I'm writing to thank you for telling me about isthereafuckingrockiesgame.com. That is a truly practical website for anyone downtown. He just needs to change it to isthereafuckinggametoday and have it searchable for pro and college sports by zip code, and he's all set.
I'll wait for isthereisafuckingbroncosgame next.
"Wrong Answer," Melanie Asmar, April 10
Thank you so much for your article about Denver Public Schools teachers fighting back; I'm happy to say that I feel like you have reported this information truthfully. I was voluntarily RIBed last year and left DPS because of these practices. When I went to the job fair last year, a principal actually asked me what I was doing there because I wasn't "like these other people." I guess that meant that I wasn't older and wiser. DPS won't even interview some of my older colleagues who aren't RIBed but are looking to change schools. It's a shameful practice that has demoralized a largely female workforce, all of whom are only in it to work with high-needs students. I now work for another district and still receive awesome evaluations, even though DPS felt I was disposable due to my RIBed status.

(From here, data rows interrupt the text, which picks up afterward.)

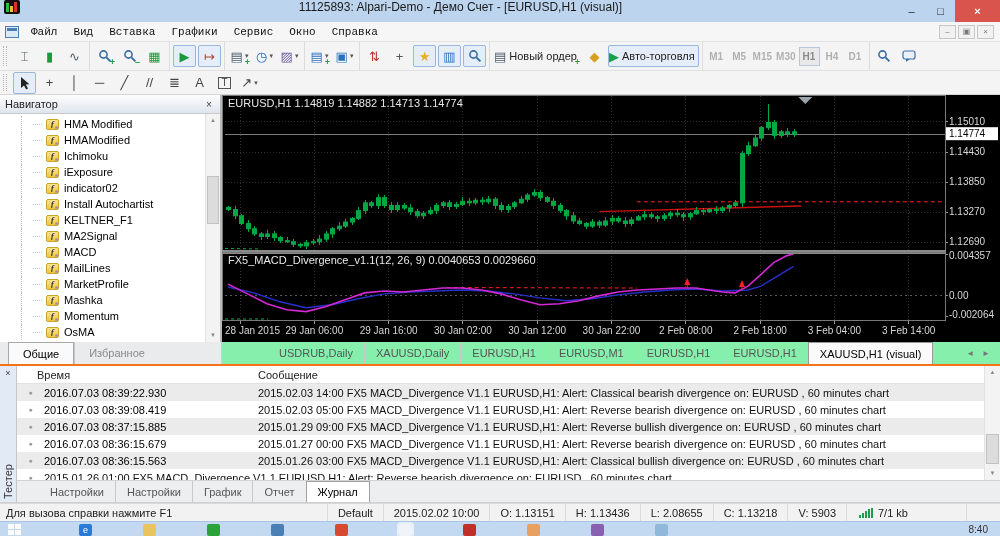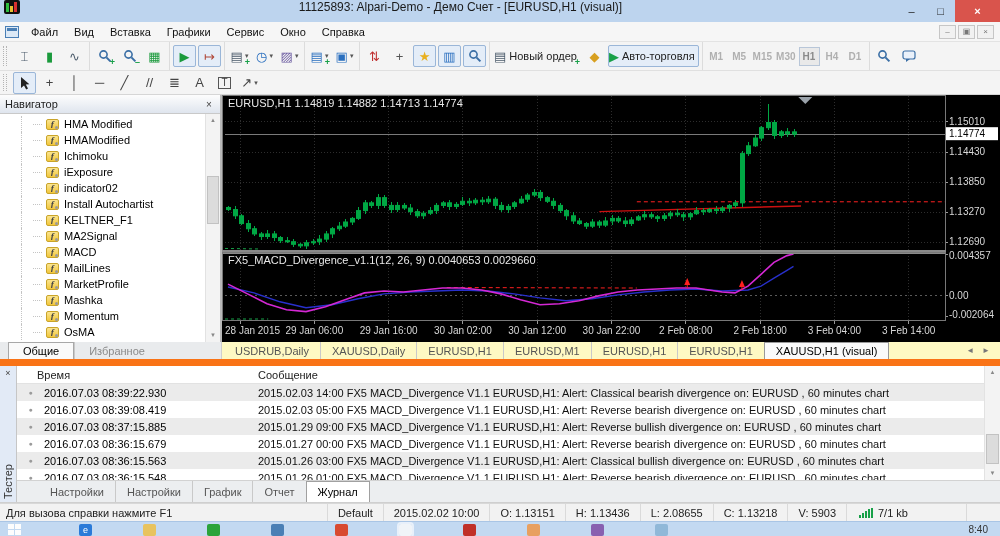"Файл" .menu-item { font-family: none -> Liberation Mono, monospace }
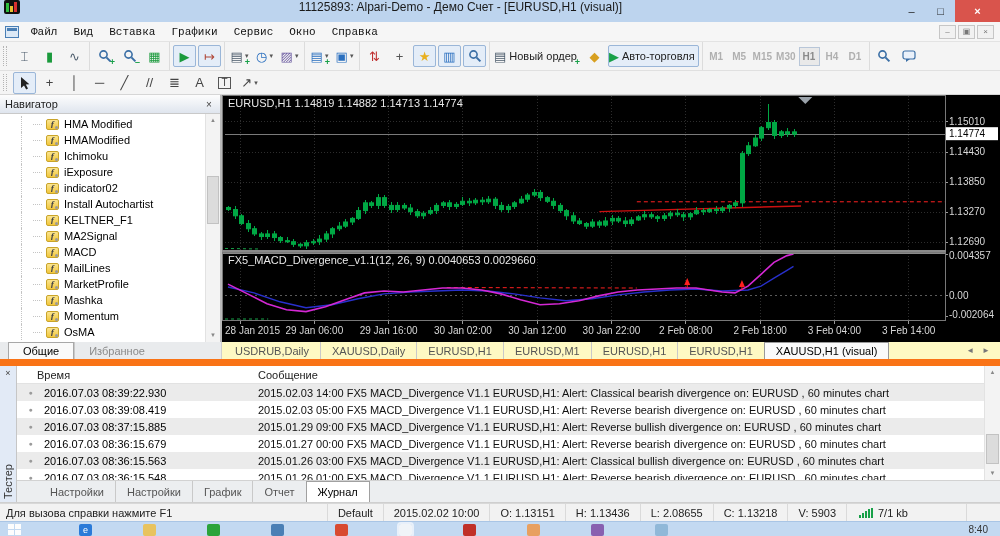"Общие" .tabband { background: #fef9c3 -> #86efac; border-bottom: 7px solid #f97316 -> 2px solid #f97316; gap: none -> 44px }
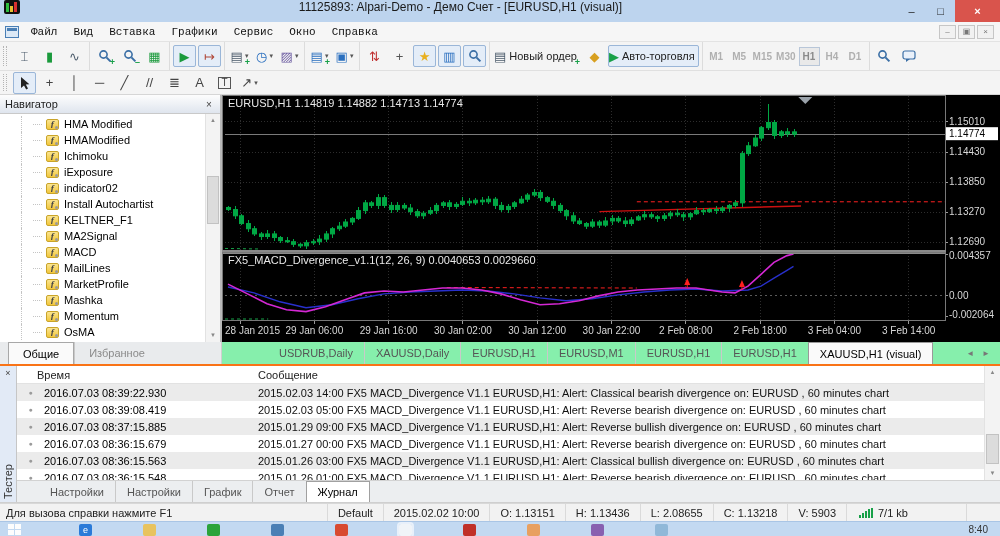"2016.07.03 08:36:15.548" span.jtime { html: <span>2016.07.03 08:36:15.548</span> -> none }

Thank you for the informative article regarding the harm being done to experienced teachers as DPS uses Senate Bill 191 to force veteran teachers from their positions and leave them adrift in unpaid leave. This tactic allows Denver administrators to not be held accountable for what their actions actually achieve: the firing of older teachers who are being replaced with younger ones who cost less and are less likely to speak out. When 44 percent of the new hires in the 2013-'14 school year were under thirty and 10 percent came from Teach for America, it is disingenuous for Superintendent Tom Boasberg to deny that money is a factor. When he claims that forced placement is a "civil-rights travesty," he fails to address how assigning Teach for America youngsters with five weeks of training to high-needs classrooms benefits these students.
As a retired teacher with 25 years of experience in an urban school system, the system in place for Denver students has deeply disappointed and saddened me. I believe their process called "school choice" should be called what it really is: a lottery system that has served to destroy many neighborhood schools. This leaves families without connections to their schools or their neighborhoods. Instead, those who can afford the gas spend their time driving miles to and from schools instead of attending strong schools in their own neighborhoods. Once they arrive at their schools, they are faced with an educational system driven by data collection through wasted days focused on standardized testing. The students of Denver and their families deserve better.